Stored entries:

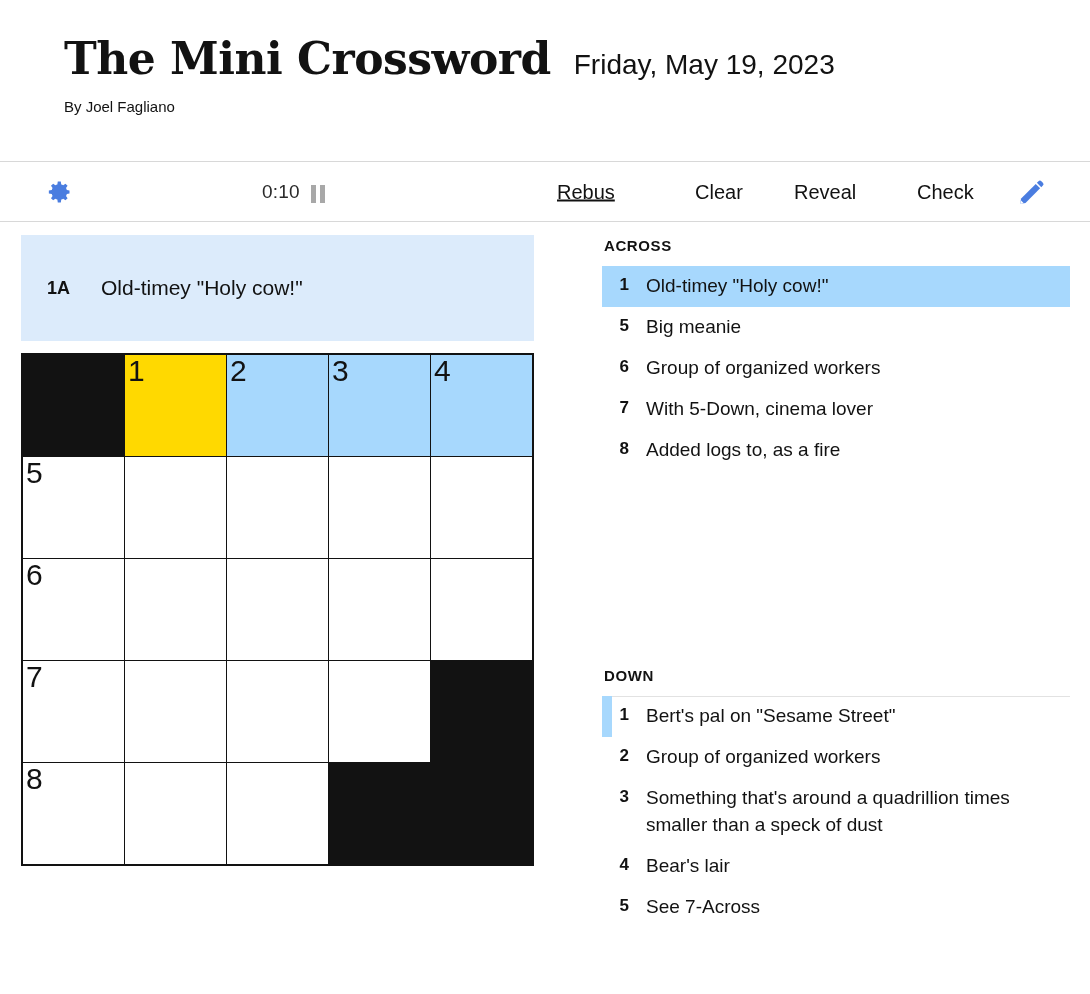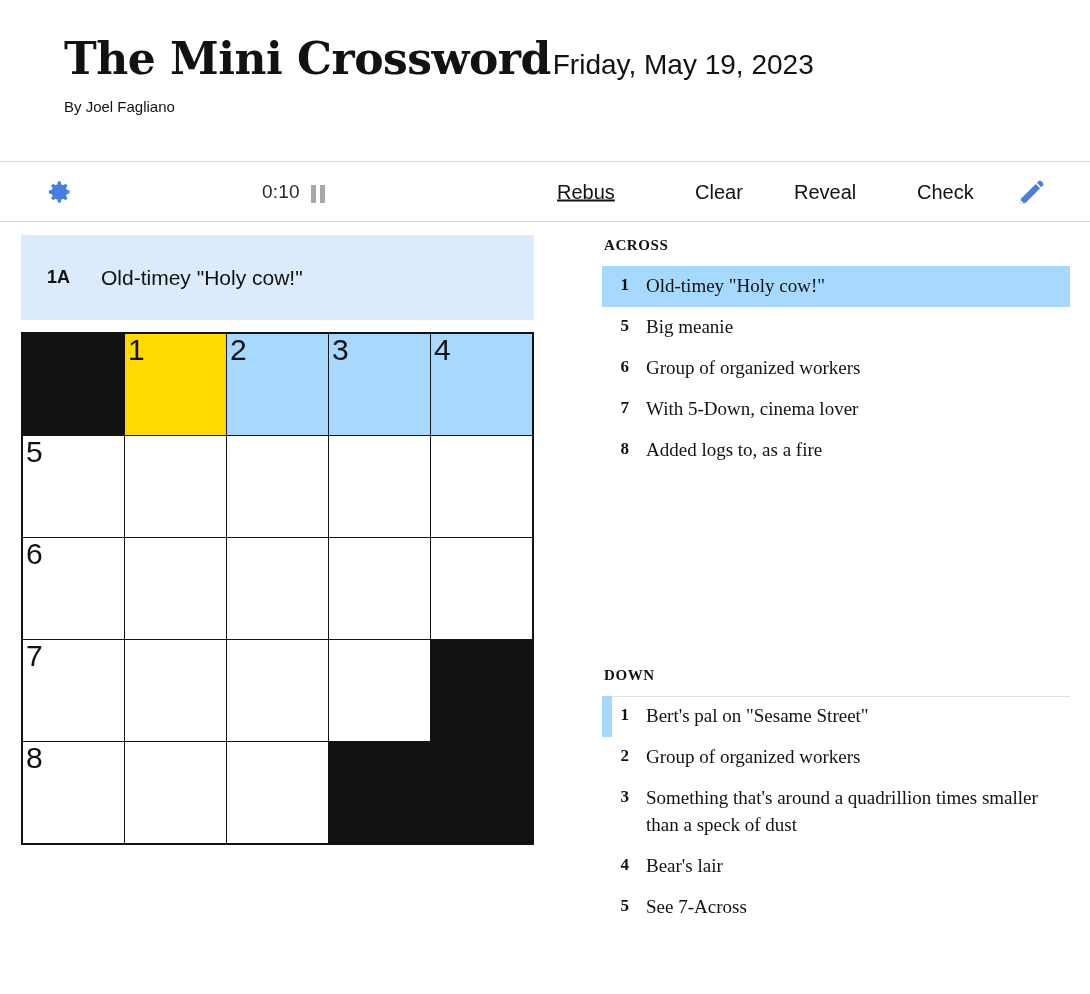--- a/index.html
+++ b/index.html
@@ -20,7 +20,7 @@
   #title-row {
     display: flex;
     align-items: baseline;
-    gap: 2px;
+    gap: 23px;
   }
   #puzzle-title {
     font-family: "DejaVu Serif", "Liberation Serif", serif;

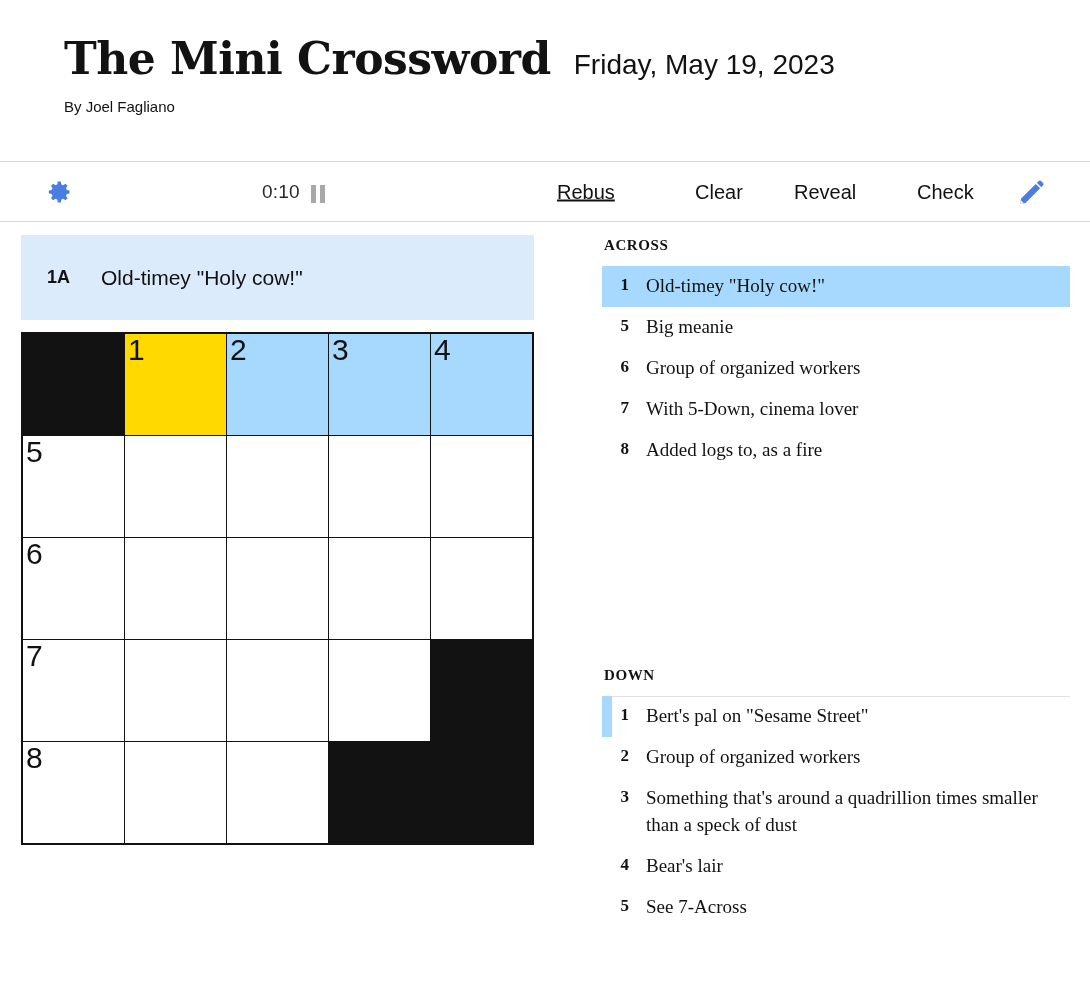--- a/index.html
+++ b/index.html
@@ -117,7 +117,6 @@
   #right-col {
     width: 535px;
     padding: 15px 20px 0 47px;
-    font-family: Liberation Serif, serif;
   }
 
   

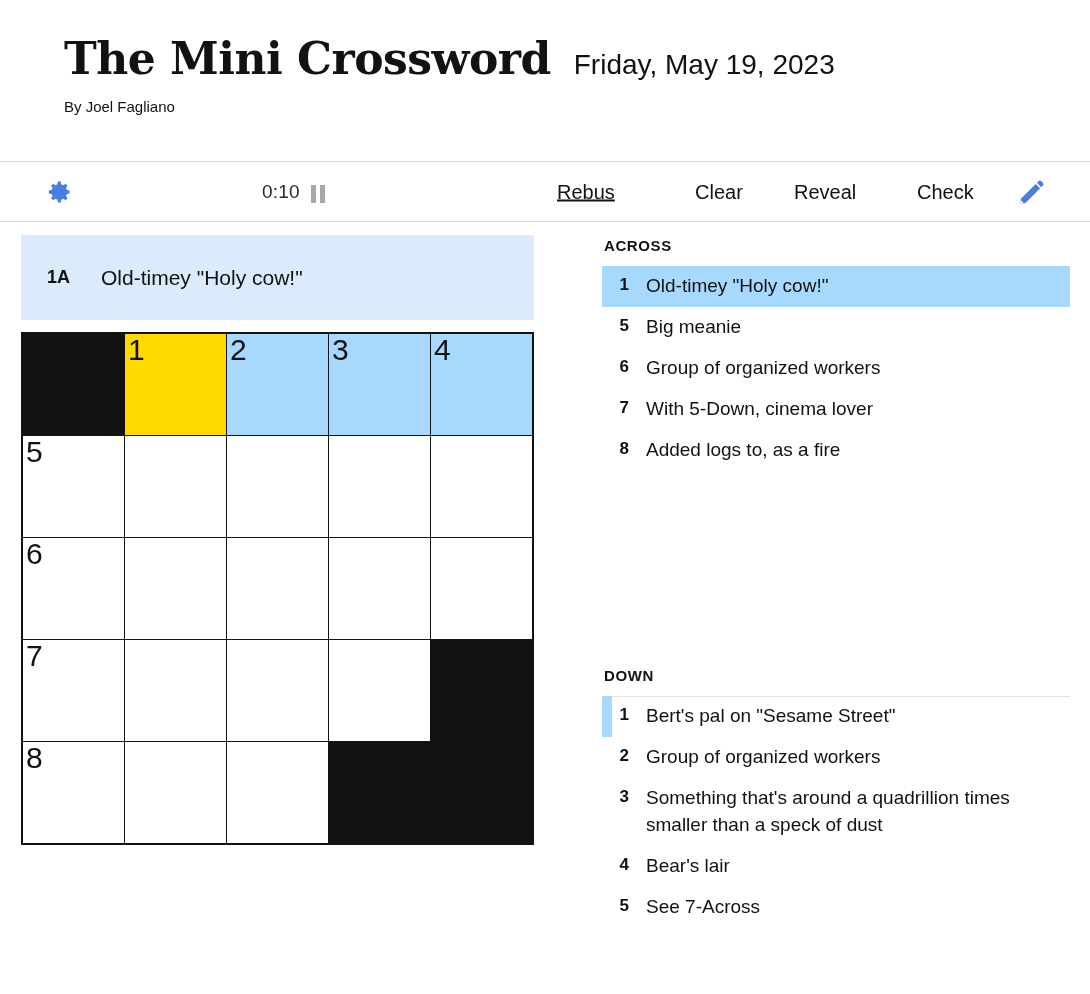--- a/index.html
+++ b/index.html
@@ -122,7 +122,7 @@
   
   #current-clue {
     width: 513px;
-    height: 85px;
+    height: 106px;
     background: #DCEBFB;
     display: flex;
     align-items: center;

# Task directions:
The expected result is every record above, word for word, with no pictures in it.

# Exercise output:
--- a/index.html
+++ b/index.html
@@ -20,7 +20,7 @@
   #title-row {
     display: flex;
     align-items: baseline;
-    gap: 2px;
+    gap: 23px;
   }
   #puzzle-title {
     font-family: "DejaVu Serif", "Liberation Serif", serif;

--- a/index.html
+++ b/index.html
@@ -117,7 +117,6 @@
   #right-col {
     width: 535px;
     padding: 15px 20px 0 47px;
-    font-family: Liberation Serif, serif;
   }
 
   

--- a/index.html
+++ b/index.html
@@ -122,7 +122,7 @@
   
   #current-clue {
     width: 513px;
-    height: 85px;
+    height: 106px;
     background: #DCEBFB;
     display: flex;
     align-items: center;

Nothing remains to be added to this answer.